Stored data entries
((
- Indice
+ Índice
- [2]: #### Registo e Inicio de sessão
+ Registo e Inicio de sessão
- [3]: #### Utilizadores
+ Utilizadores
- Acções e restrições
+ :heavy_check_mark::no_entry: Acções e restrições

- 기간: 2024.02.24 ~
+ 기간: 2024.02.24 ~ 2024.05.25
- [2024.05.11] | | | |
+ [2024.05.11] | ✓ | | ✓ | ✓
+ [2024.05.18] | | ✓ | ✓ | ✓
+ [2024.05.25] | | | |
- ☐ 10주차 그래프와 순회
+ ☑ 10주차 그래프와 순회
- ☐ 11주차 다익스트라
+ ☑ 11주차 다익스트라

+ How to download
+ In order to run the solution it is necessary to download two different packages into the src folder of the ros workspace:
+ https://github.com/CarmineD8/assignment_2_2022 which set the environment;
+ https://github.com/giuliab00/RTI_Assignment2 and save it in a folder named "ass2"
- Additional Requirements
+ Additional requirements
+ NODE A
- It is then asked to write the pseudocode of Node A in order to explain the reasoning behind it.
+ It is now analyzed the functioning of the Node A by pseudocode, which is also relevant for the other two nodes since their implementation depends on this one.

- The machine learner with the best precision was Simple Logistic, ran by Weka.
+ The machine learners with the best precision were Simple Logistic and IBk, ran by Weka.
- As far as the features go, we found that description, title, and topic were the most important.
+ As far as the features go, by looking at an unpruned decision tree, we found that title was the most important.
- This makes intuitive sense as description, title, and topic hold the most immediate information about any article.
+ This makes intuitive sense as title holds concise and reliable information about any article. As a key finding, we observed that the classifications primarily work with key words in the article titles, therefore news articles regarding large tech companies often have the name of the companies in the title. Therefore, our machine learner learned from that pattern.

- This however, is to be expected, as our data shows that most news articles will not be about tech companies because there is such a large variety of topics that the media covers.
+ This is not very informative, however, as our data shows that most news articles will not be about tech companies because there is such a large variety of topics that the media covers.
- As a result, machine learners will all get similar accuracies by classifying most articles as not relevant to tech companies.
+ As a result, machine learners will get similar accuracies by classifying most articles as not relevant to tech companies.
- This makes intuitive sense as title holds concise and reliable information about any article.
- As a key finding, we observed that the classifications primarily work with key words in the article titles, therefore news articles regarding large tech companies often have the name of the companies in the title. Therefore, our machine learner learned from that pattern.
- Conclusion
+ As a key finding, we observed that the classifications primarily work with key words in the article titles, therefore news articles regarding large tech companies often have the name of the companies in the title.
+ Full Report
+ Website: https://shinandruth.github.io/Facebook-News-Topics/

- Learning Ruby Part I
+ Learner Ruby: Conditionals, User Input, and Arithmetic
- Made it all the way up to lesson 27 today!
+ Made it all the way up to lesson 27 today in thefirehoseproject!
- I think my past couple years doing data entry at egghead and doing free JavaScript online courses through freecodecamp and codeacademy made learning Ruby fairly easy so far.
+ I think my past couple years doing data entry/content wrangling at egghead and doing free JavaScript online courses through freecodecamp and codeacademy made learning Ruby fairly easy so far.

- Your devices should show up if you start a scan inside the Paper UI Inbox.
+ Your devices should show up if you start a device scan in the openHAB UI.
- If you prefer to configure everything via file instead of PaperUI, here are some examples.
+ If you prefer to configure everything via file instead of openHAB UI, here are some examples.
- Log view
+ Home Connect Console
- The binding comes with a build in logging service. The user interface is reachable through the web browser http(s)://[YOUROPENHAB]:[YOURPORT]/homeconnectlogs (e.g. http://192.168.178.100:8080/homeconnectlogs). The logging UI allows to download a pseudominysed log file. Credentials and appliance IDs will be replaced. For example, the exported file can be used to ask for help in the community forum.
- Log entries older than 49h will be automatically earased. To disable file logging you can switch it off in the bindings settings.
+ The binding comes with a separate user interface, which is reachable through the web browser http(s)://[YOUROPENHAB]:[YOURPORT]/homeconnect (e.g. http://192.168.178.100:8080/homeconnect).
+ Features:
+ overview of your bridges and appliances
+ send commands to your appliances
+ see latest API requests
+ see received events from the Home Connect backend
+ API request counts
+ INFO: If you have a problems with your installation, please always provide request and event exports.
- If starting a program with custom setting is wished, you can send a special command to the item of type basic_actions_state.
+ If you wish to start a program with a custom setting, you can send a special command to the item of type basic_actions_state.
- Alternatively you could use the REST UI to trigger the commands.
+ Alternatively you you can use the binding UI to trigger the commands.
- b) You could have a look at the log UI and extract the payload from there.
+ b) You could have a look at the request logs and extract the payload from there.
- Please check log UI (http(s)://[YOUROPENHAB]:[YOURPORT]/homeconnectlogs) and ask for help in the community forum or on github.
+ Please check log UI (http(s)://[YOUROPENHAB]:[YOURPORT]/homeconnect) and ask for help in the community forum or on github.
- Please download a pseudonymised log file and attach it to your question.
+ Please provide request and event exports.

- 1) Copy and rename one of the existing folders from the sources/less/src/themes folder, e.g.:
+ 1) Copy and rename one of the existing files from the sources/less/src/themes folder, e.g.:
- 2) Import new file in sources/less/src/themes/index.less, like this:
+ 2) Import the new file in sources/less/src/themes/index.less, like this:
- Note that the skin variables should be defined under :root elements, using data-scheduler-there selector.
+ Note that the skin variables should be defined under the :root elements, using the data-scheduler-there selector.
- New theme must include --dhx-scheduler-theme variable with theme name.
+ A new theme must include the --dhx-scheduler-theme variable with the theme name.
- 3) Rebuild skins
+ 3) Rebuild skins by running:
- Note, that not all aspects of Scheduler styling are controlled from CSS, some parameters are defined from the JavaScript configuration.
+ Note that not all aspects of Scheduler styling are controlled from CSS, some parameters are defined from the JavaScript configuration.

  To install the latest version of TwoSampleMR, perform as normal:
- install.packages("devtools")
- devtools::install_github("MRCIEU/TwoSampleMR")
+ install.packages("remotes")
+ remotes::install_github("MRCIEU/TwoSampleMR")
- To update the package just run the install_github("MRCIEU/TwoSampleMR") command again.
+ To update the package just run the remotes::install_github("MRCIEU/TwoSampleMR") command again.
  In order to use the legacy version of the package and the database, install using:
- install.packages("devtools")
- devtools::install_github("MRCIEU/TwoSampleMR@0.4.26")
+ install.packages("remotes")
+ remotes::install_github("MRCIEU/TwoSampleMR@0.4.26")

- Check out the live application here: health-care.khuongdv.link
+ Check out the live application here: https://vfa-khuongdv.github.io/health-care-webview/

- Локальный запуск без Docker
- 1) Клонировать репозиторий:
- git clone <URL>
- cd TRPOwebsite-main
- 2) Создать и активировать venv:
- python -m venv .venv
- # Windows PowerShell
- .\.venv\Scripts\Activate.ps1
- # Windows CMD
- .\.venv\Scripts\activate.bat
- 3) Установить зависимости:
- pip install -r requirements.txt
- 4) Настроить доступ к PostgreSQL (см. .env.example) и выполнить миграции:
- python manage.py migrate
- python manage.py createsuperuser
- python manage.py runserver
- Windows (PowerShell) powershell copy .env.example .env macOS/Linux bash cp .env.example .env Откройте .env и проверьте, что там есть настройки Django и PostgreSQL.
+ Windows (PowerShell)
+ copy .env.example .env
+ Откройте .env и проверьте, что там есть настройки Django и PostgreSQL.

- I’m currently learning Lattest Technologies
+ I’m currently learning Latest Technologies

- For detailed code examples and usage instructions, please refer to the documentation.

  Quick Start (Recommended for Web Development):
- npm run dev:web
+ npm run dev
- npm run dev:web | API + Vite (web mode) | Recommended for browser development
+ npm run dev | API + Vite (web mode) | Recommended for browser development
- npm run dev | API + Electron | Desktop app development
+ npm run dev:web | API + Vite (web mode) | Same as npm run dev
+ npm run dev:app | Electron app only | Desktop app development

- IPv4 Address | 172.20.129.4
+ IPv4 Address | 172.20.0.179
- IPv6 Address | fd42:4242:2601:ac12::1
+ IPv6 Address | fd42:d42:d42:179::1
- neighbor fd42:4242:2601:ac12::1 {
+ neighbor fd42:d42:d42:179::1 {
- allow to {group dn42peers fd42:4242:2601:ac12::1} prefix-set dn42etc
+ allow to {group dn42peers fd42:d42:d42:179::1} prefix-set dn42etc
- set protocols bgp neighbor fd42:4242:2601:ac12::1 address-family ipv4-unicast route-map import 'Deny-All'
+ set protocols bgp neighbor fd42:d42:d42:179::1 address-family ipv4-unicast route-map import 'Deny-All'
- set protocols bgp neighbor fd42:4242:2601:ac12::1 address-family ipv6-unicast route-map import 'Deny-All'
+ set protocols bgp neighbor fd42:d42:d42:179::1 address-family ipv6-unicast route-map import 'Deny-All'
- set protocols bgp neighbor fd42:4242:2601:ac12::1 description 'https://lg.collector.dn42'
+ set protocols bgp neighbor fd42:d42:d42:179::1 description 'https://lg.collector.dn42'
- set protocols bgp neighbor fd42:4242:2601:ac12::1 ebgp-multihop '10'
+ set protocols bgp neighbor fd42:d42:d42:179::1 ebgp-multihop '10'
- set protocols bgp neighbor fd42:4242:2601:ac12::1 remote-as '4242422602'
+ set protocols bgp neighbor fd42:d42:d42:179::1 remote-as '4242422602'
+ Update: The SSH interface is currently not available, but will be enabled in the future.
))
== Exercise objective ==
Could you restate, word for word, the lines above from the one with "- I’m currently learning Lattest Technologies" to the one with "- set protocols bgp neighbor fd42:4242:2601:ac12::1 remote-as", both included?

== Answer to this task ==
- I’m currently learning Lattest Technologies
+ I’m currently learning Latest Technologies

- For detailed code examples and usage instructions, please refer to the documentation.

  Quick Start (Recommended for Web Development):
- npm run dev:web
+ npm run dev
- npm run dev:web | API + Vite (web mode) | Recommended for browser development
+ npm run dev | API + Vite (web mode) | Recommended for browser development
- npm run dev | API + Electron | Desktop app development
+ npm run dev:web | API + Vite (web mode) | Same as npm run dev
+ npm run dev:app | Electron app only | Desktop app development

- IPv4 Address | 172.20.129.4
+ IPv4 Address | 172.20.0.179
- IPv6 Address | fd42:4242:2601:ac12::1
+ IPv6 Address | fd42:d42:d42:179::1
- neighbor fd42:4242:2601:ac12::1 {
+ neighbor fd42:d42:d42:179::1 {
- allow to {group dn42peers fd42:4242:2601:ac12::1} prefix-set dn42etc
+ allow to {group dn42peers fd42:d42:d42:179::1} prefix-set dn42etc
- set protocols bgp neighbor fd42:4242:2601:ac12::1 address-family ipv4-unicast route-map import 'Deny-All'
+ set protocols bgp neighbor fd42:d42:d42:179::1 address-family ipv4-unicast route-map import 'Deny-All'
- set protocols bgp neighbor fd42:4242:2601:ac12::1 address-family ipv6-unicast route-map import 'Deny-All'
+ set protocols bgp neighbor fd42:d42:d42:179::1 address-family ipv6-unicast route-map import 'Deny-All'
- set protocols bgp neighbor fd42:4242:2601:ac12::1 description 'https://lg.collector.dn42'
+ set protocols bgp neighbor fd42:d42:d42:179::1 description 'https://lg.collector.dn42'
- set protocols bgp neighbor fd42:4242:2601:ac12::1 ebgp-multihop '10'
+ set protocols bgp neighbor fd42:d42:d42:179::1 ebgp-multihop '10'
- set protocols bgp neighbor fd42:4242:2601:ac12::1 remote-as '4242422602'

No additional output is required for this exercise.